Regional Comprehensive Economic Partnership (RCEP) adalah perjanjian perdagangan bebas antara negara-negara Asia Pasifik Australia, Brunei, Kamboja, Cina, Indonesia, Jepang, Korea Selatan, Laos, Malaysia, Myanmar, Selandia Baru, Filipina, Singapura, Thailand, dan Vietnam. Ke-15 negara anggota mewakili sekitar 30% dari populasi dunia (2,2 miliar orang) dan 30% dari PDB global ($29,7 triliun), menjadikannya blok perdagangan terbesar dalam sejarah. Ditandatangani pada November 2020, RCEP adalah perjanjian perdagangan bebas pertama antara ekonomi utama Asia, termasuk China, Indonesia, Jepang dan Korea Selatan.
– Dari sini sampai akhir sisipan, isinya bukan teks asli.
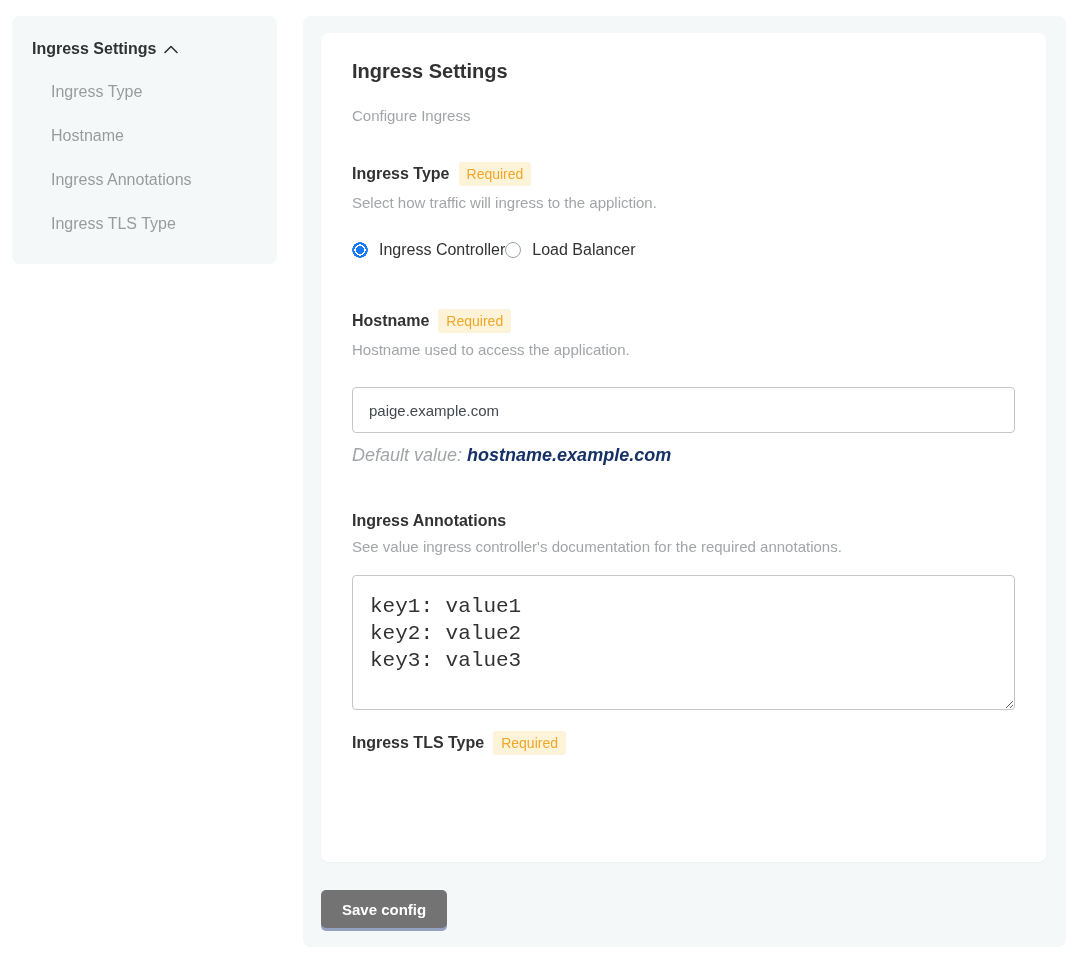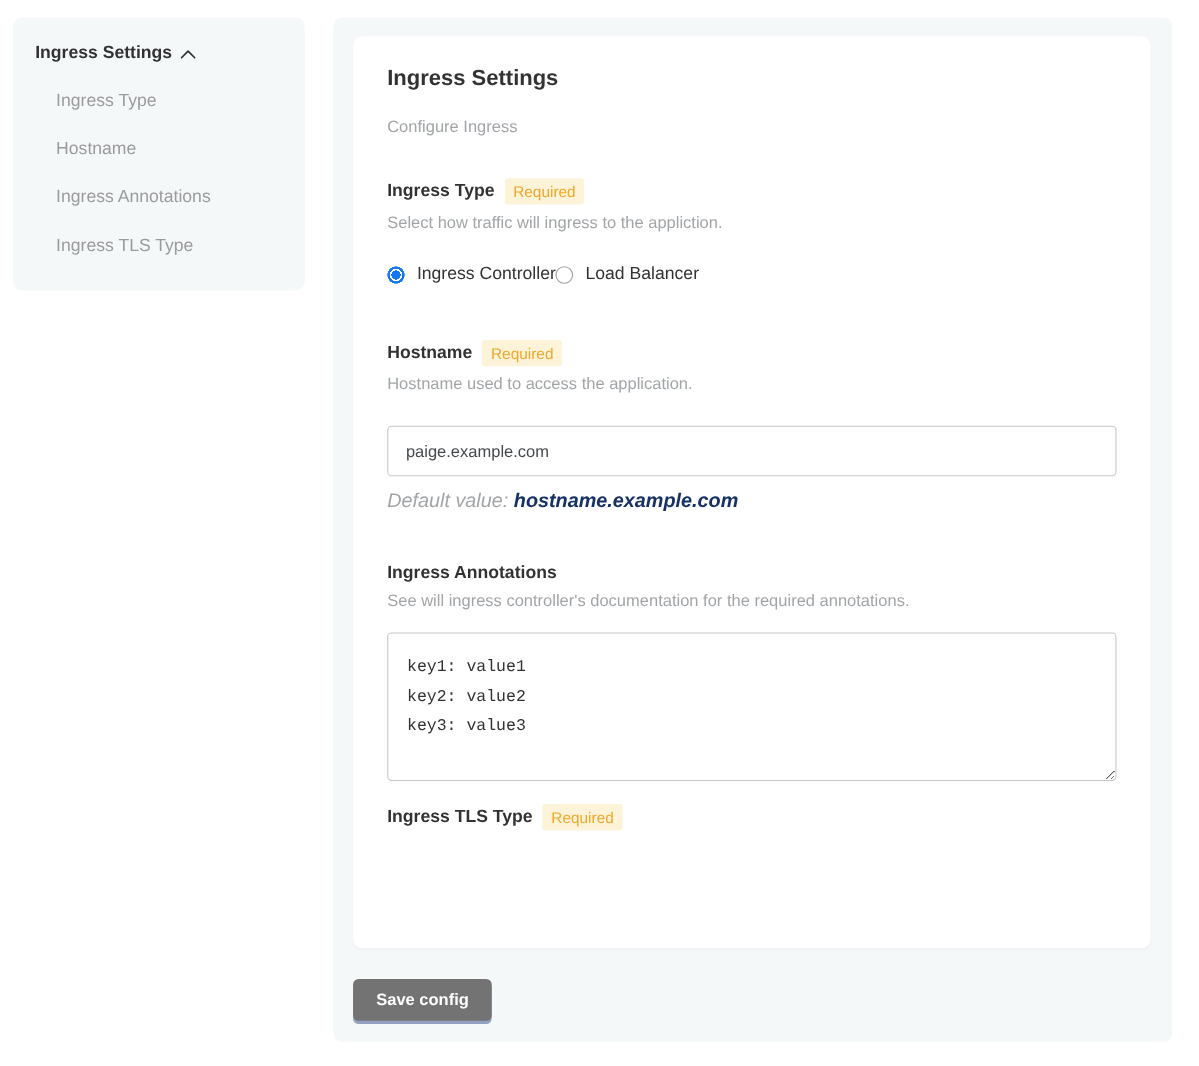--- a/index.html
+++ b/index.html
@@ -95,21 +95,21 @@
   }
   .default-value-line { margin-top: 12px; font-size: 18px; color: #a2a5a8; font-style: italic; }
   .default-value { font-weight: bold; color: #163166; }
 
   .annotations-textarea {
     margin-top: 20px; display: block;
     width: 663px; height: 135px;
     border: 1px solid #c4c7ca; border-radius: 4px;
     padding: 17px 17px;
     font-family: "Liberation Mono", "DejaVu Sans Mono", monospace;
-    font-size: 15px; line-height: 27px; color: #323232;
+    font-size: 21px; line-height: 27px; color: #323232;
     resize: both; outline: none;
     background: #fff;
   }
 
   .section-annotations { margin-top: 46px; }
   .section-tls { margin-top: 21px; }
 
   
   .save-button {
     margin: 28px 0 0 0;
@@ -174,21 +174,21 @@
         </div>
         <p class="section-help">Hostname used to access the application.</p>
         <input class="text-input" type="text" value="paige.example.com" style="">
         <p class="default-value-line"><span>Default value: </span><span class="default-value">hostname.example.com</span></p>
       </div>
 
       <div class="section section-annotations">
         <div class="section-label-row">
           <span class="section-label">Ingress Annotations</span>
         </div>
-        <p class="section-help">See will ingress controller's documentation for the required annotations.</p>
+        <p class="section-help">See value ingress controller's documentation for the required annotations.</p>
         <textarea class="annotations-textarea" spellcheck="false" style="">key1: value1
 key2: value2
 key3: value3</textarea>
       </div>
 
       <div class="section section-tls">
         <div class="section-label-row">
           <span class="section-label">Ingress TLS Type</span>
           <span class="required-badge">Required</span>
         </div>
RCEP disusun pada KTT ASEAN 2011 di Bali, Indonesia (atas inisiatif Jepang), sementara negosiasi secara formal diluncurkan pada KTT ASEAN 2012 di Kamboja. India, yang mengambil bagian dalam negosiasi awal tetapi kemudian memutuskan untuk menyerah, telah diundang untuk bergabung dengan blok itu kapan saja. Negara lain atau wilayah pabean yang terpisah di kawasan tersebut dapat bergabung dalam pakta tersebut dari 18 bulan sejak tanggal berlakunya pakta tersebut, yaitu mulai 1 Juli 2023. Perjanjian tersebut secara resmi ditandatangani pada 15 November 2020 di KTT Virtual ASEAN yang diselenggarakan oleh Vietnam. Per 17 Januari 2022, tujuh dari sepuluh penandatangan ASEAN dan kelima penandatangan non-ASEAN telah menyerahkan instrumen ratifikasi RCEP mereka kepada Sekretaris Jenderal ASEAN. Untuk sepuluh negara yang meratifikasi teratas, pakta perdagangan mulai berlaku pada 1 Januari 2022. RCEP mencakup campuran negara-negara berpenghasilan tinggi, menengah dan rendah dan berencana untuk menghilangkan sekitar 90% tarif impor di antara para penandatangannya dalam waktu 20 tahun sejak masuk. berlaku dan untuk menetapkan aturan umum untuk e-commerce, perdagangan dan kekayaan intelektual.